_Data records_.
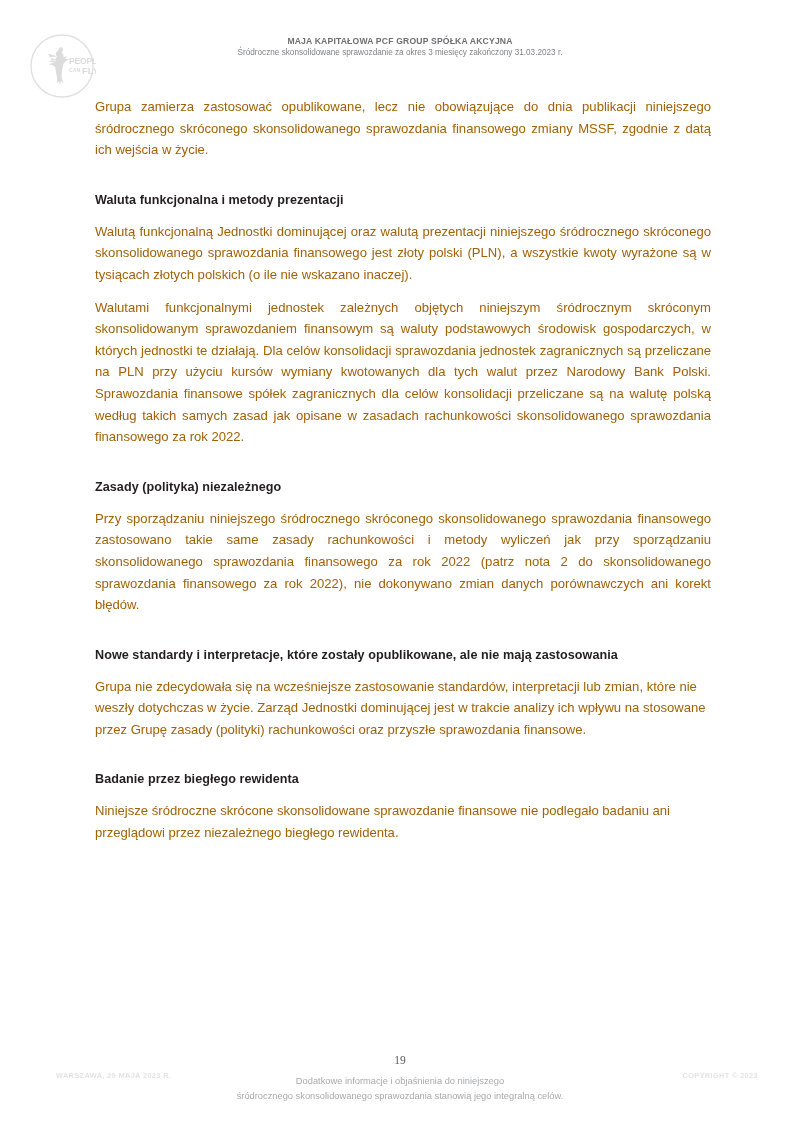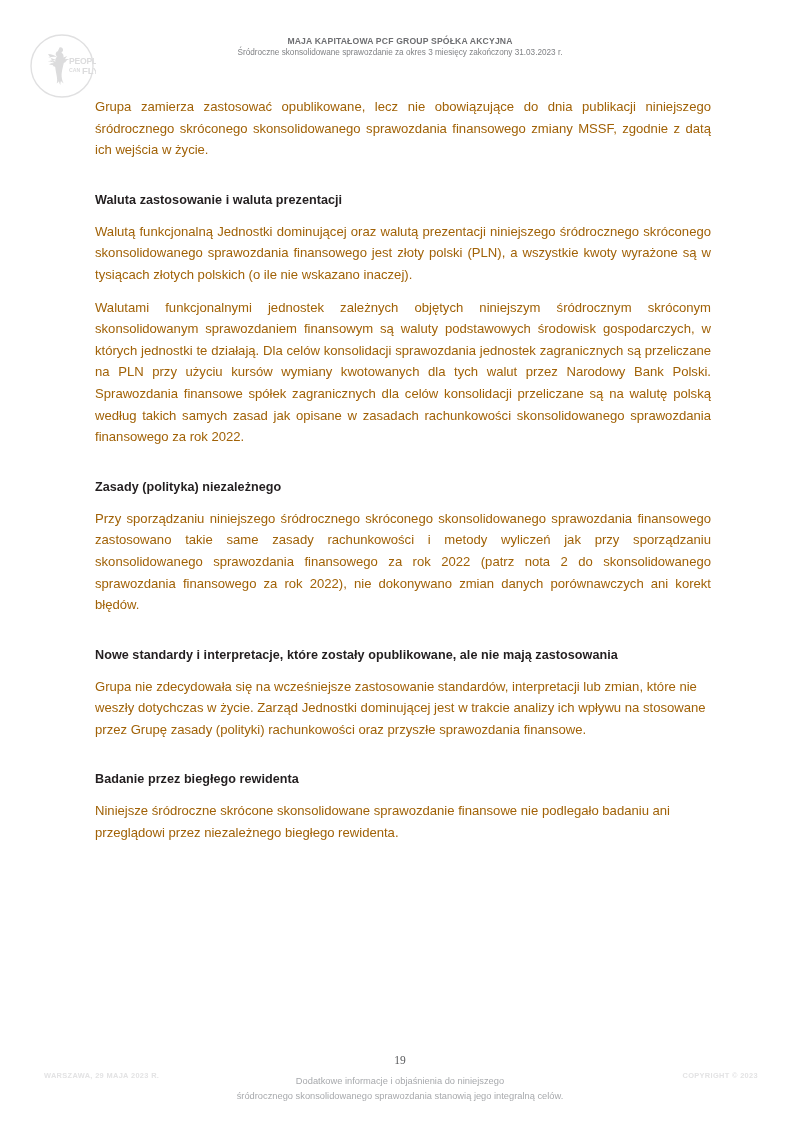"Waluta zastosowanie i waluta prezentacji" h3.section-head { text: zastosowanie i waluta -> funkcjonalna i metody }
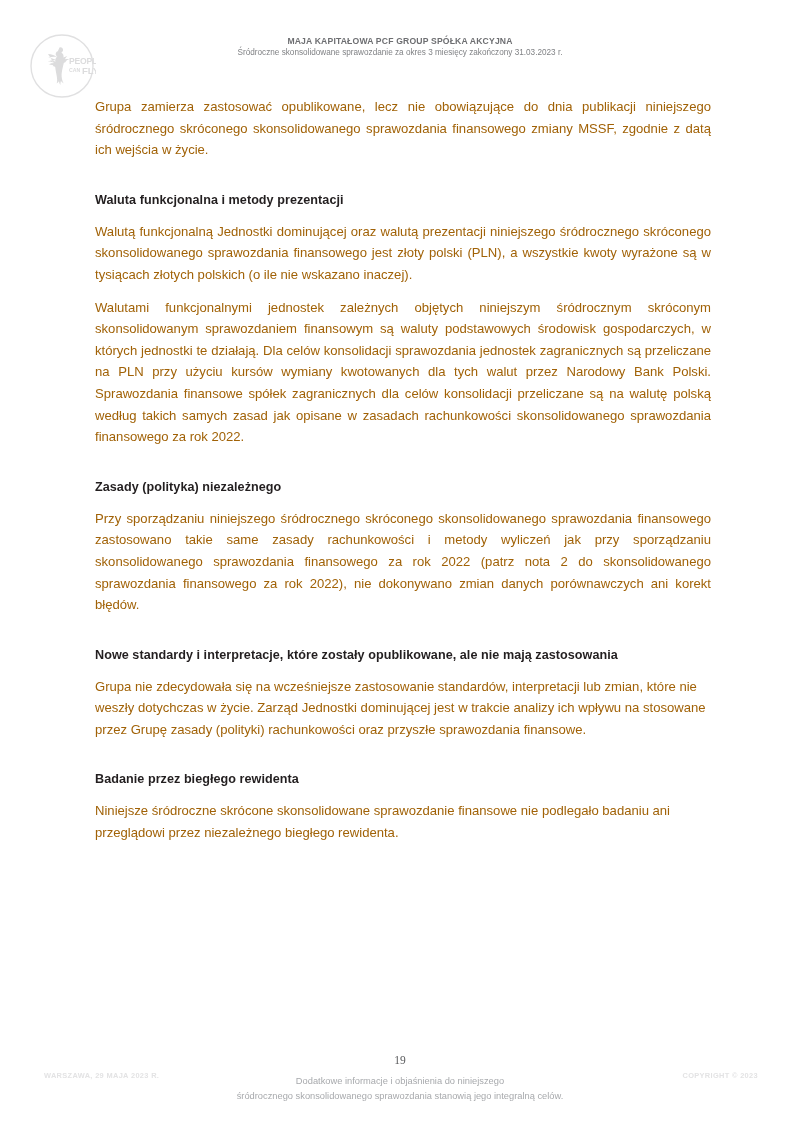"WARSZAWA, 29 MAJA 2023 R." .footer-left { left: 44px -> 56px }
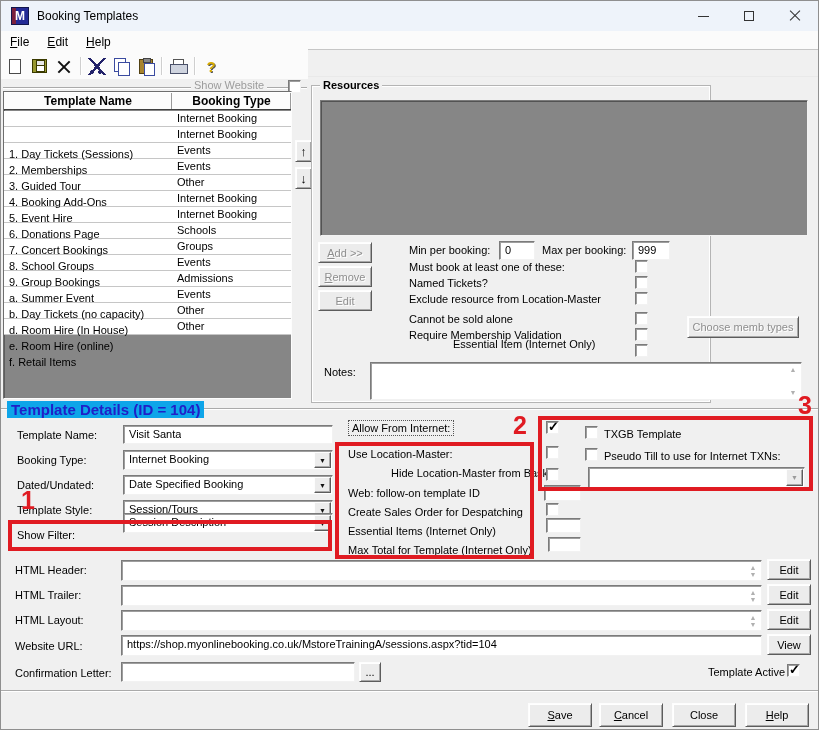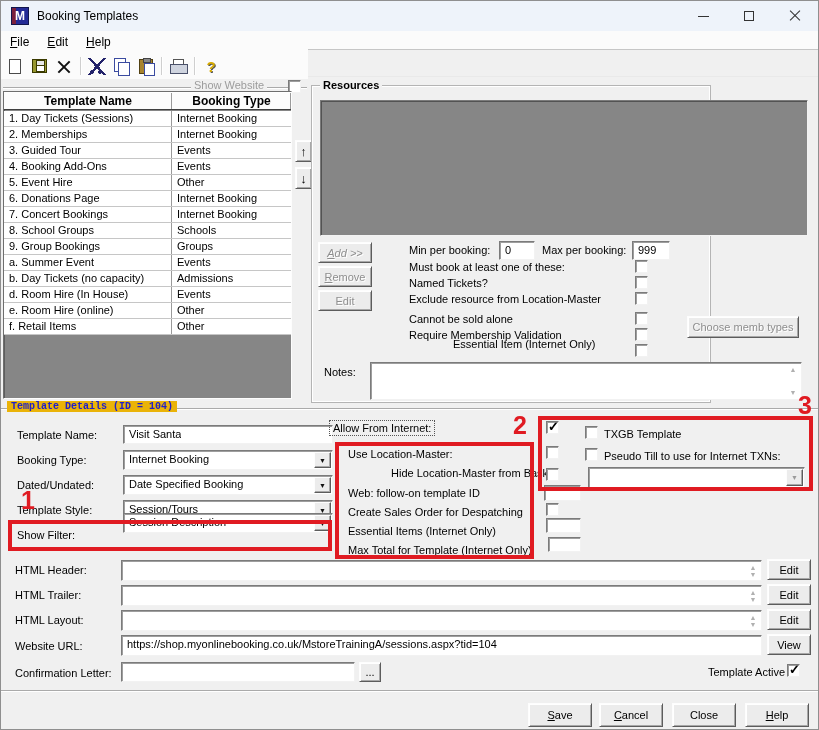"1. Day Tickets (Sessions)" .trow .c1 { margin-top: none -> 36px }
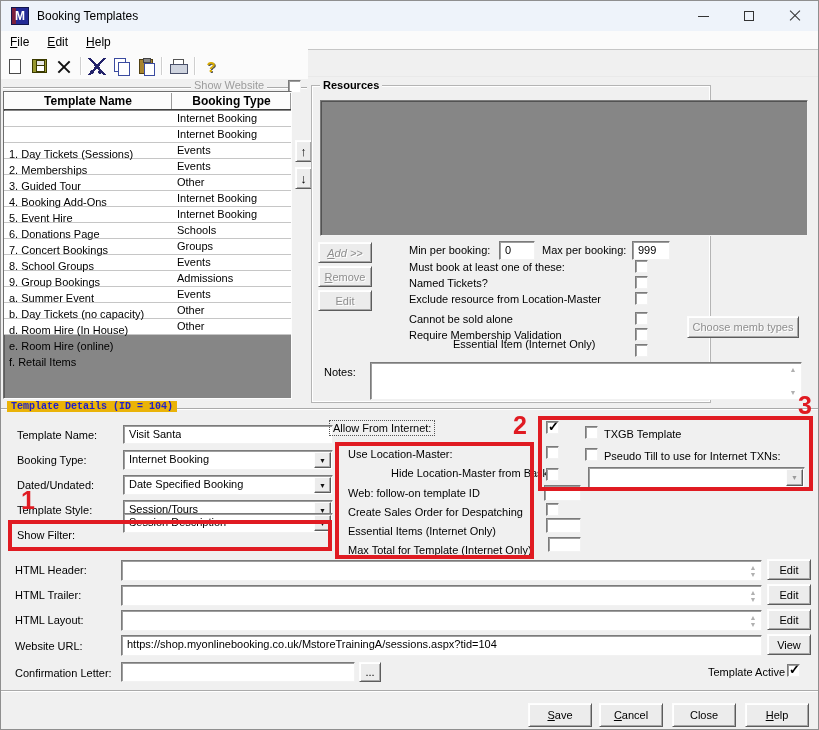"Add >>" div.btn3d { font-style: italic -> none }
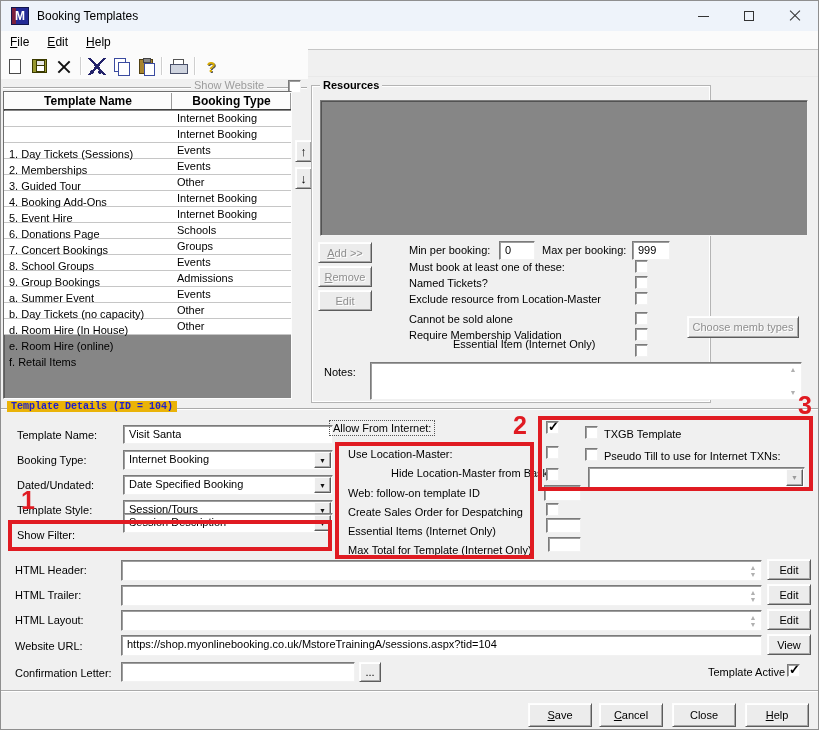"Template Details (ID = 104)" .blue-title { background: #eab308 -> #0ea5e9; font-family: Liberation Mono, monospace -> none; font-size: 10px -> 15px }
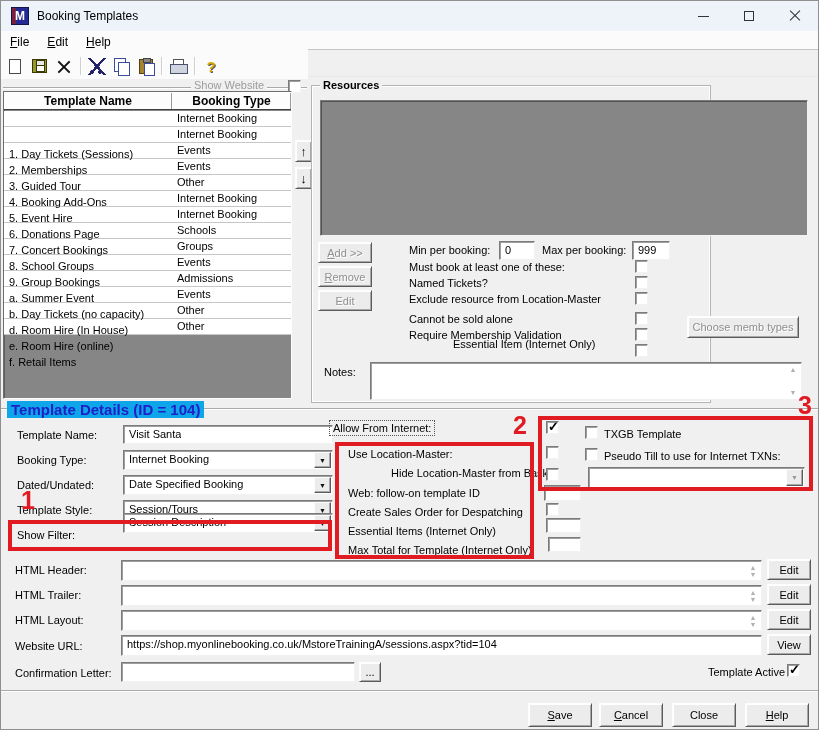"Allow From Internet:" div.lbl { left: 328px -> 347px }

_Required action_. Word for word, give back each entry from above, but skip any picture.

_Answer section_.
"Waluta zastosowanie i waluta prezentacji" h3.section-head { text: zastosowanie i waluta -> funkcjonalna i metody }
"WARSZAWA, 29 MAJA 2023 R." .footer-left { left: 44px -> 56px }
"1. Day Tickets (Sessions)" .trow .c1 { margin-top: none -> 36px }
"Add >>" div.btn3d { font-style: italic -> none }
"Template Details (ID = 104)" .blue-title { background: #eab308 -> #0ea5e9; font-family: Liberation Mono, monospace -> none; font-size: 10px -> 15px }
"Allow From Internet:" div.lbl { left: 328px -> 347px }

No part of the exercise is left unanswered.